Major Features and Improvements
Intel® Extension for TensorFlow* extends the official TensorFlow capabilities, allowing TensorFlow workloads to run on Intel® Data Center GPU Max Series, Intel® Data Center GPU Flex Series, and Intel® Xeon® Scalable Processors. This release includes the following major features and improvements:
-
Updated Support: The Intel® Extension for TensorFlow* has been upgraded to support TensorFlow 2.15, the version released by Google and required for this release.
-
Toolkit Support: Supports Intel® oneAPI Base Toolkit 2024.1.
-
NextPluggableDevice integration: Integrates NextPluggableDevice (an advanced generation of the PluggableDevice mechanism) as a new device type to enable seamless integration of new accelerator plugin. For more details, see the NextPluggableDevice Overview.
-
Experimental support: Provides experimental support for Intel GPU backend for OpenXLA, enabling OpenXLA GPU backend in Intel® Extension for TensorFlow* via PJRT plugin. For more details, see the OpenXLA.
-
Compiler enablement: Enables Clang compiler to build Intel® Extension for TensorFlow* CPU wheels starting with this release. The currently supported version is LLVM/clang 17. The official Wheels, published on PyPI, will be based on Clang; however, users can choose to build wheels using the GCC compiler by following the steps in the Configure For CPU guide.
-
Performance optimization: Enables weight pre-pack support for Intel® Extension for TensorFlow* CPU to provide better performance and reduce memory footprint of
_ITEXMatMul
and_ITEXFusedMatMul
. For more details, see the Weight Pre-Pack. -
Package redefinition: Re-defines XPU package to support GPU backend only starting with this release. The official XPU wheels published on PyPI will support only the GPU backend, and the GPU wheels will be deprecated.
-
New Operations: Supports new OPs to cover the majority of TensorFlow 2.15 OPs.
-
Expreimental Support: Continues to provide experimental support for Intel® Arc™ A-Series GPUs on Windows Subsystem for Linux 2 with Ubuntu Linux installed and native Ubuntu Linux.
Known Issues
- TensorList limitation: TensorList is not supported with NextPluggableDevice by TensorFlow 2.15.
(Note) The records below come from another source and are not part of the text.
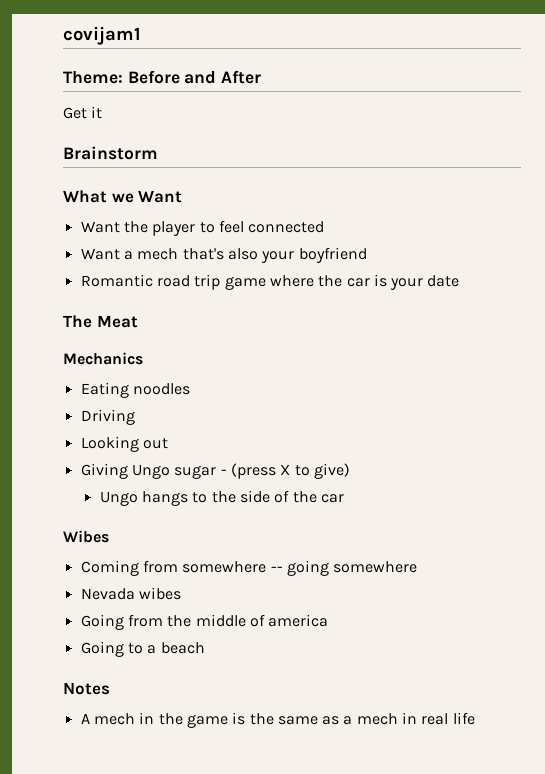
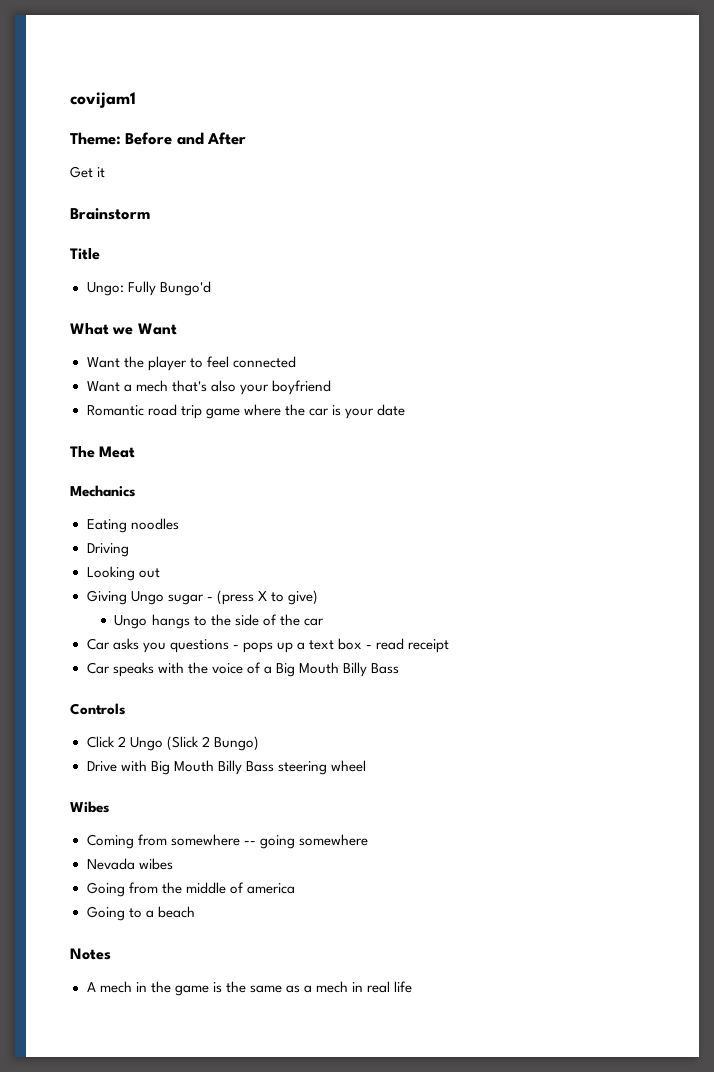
+ Title
+ Ungo: Fully Bungo'd
+ Car asks you questions - pops up a text box - read receipt
+ Car speaks with the voice of a Big Mouth Billy Bass
+ Controls
+ Click 2 Ungo (Slick 2 Bungo)
+ Drive with Big Mouth Billy Bass steering wheel

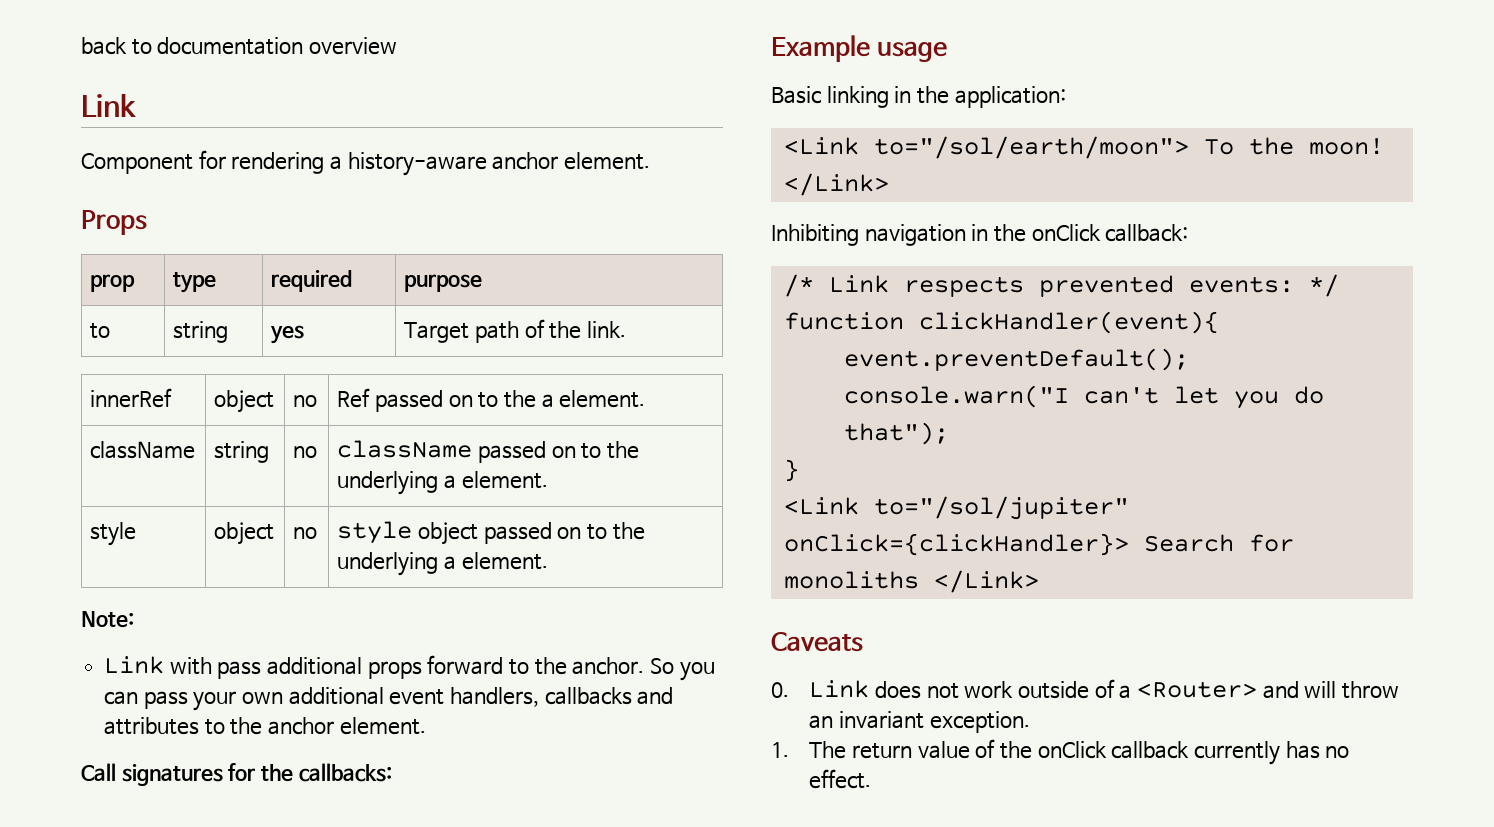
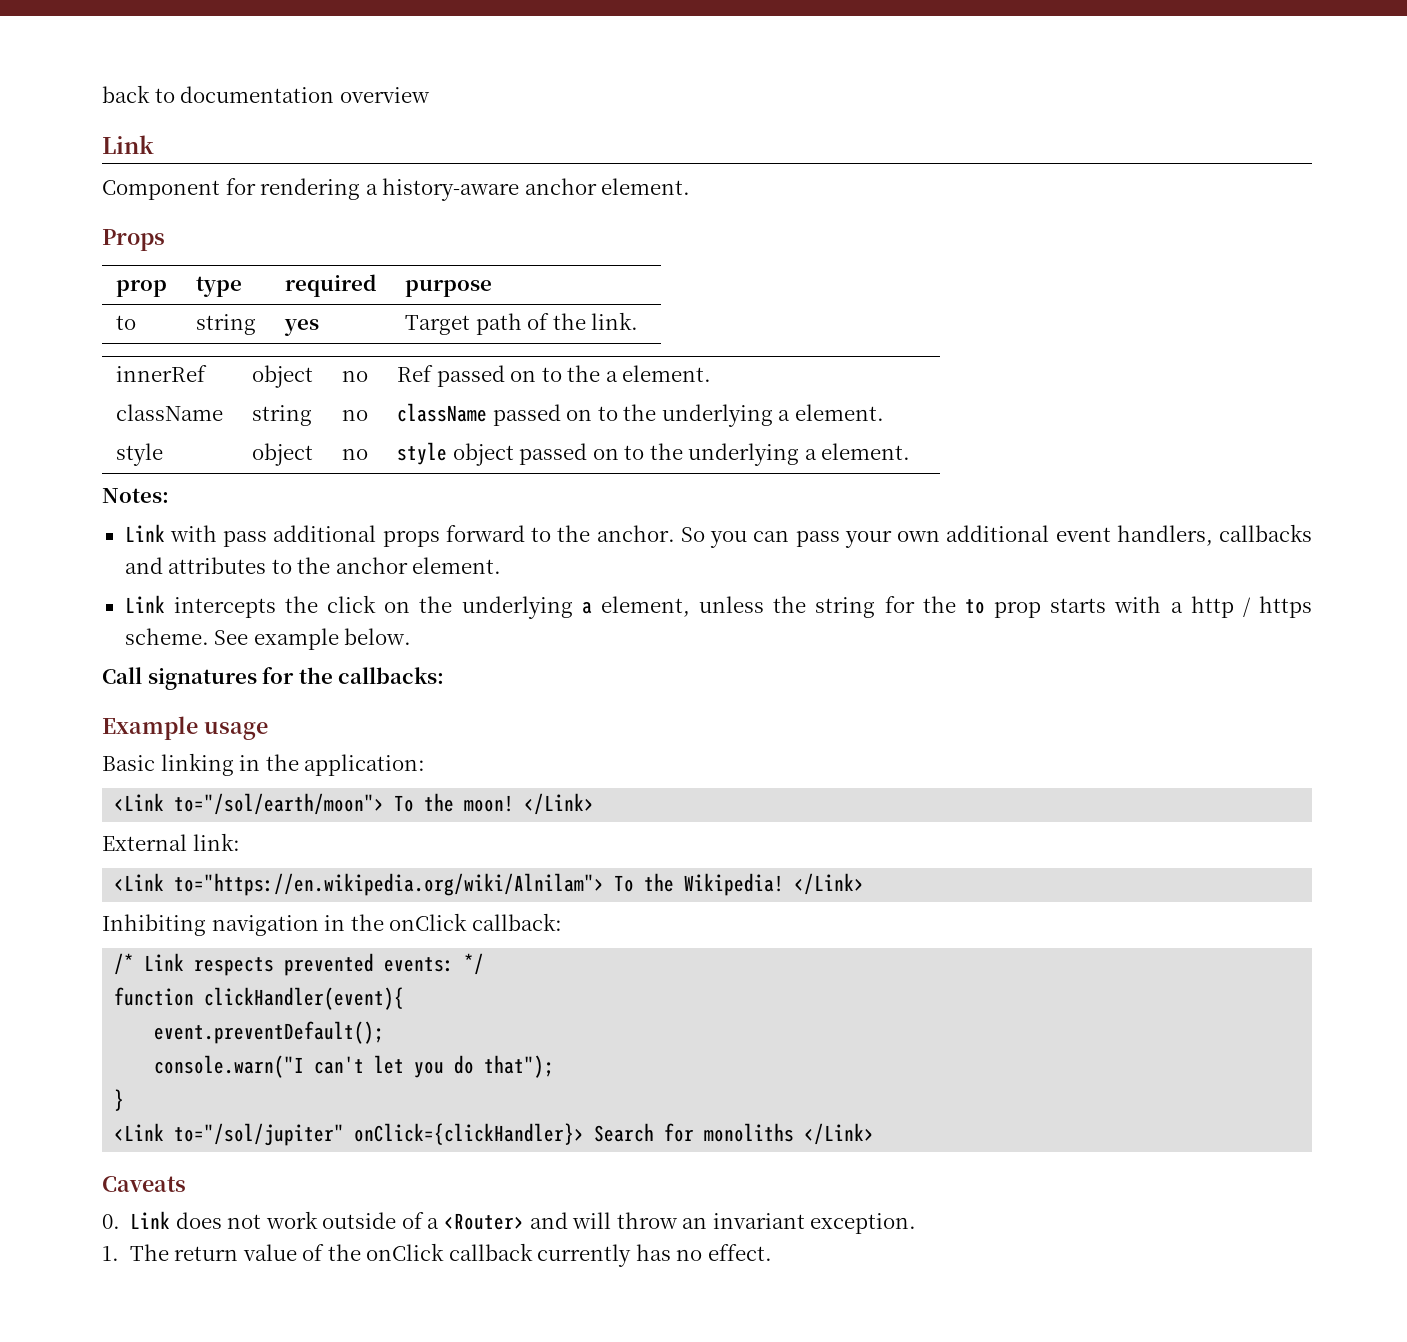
- Note:
+ Notes:
+ Link intercepts the click on the underlying a element, unless the string for the to prop starts with a http / https scheme. See example below.
+ External link:
+ <Link to="https://en.wikipedia.org/wiki/Alnilam"> To the Wikipedia! </Link>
- Allocation limitation of WSL: A maximum size of single allocation allowed on a single device is set on the Windows Subsystem for Linux (WSL2), which may cause Out-of-Memory error. Users can remove the limitation with environment variable
UR_L0_ENABLE_RELAXED_ALLOCATION_LIMITS=1
- FP64 support: FP64 is not natively supported by the Intel® Data Center GPU Flex Series platform. If you run any AI workload with the FP64 kernel on that platform, the workload will exit with an exception as
'XXX' Op uses fp64 data type, while fp64 instructions are not supported on the platform.
- GLIBC++ mismatch: A
GLIBC++
version mismatch may cause a workload exit with the exception,Can not find any devices. To check runtime environment on your host, please run itex/tools/python/env_check.py.
Try running env_check.py script to confirm.
Other Information
- Performance Data: Provides a Performance Data document to demonstrate the training and inference performance as well as accuracy results on several popular AI workloads with Intel® Extension for TensorFlow* benchmarked on Intel GPUs.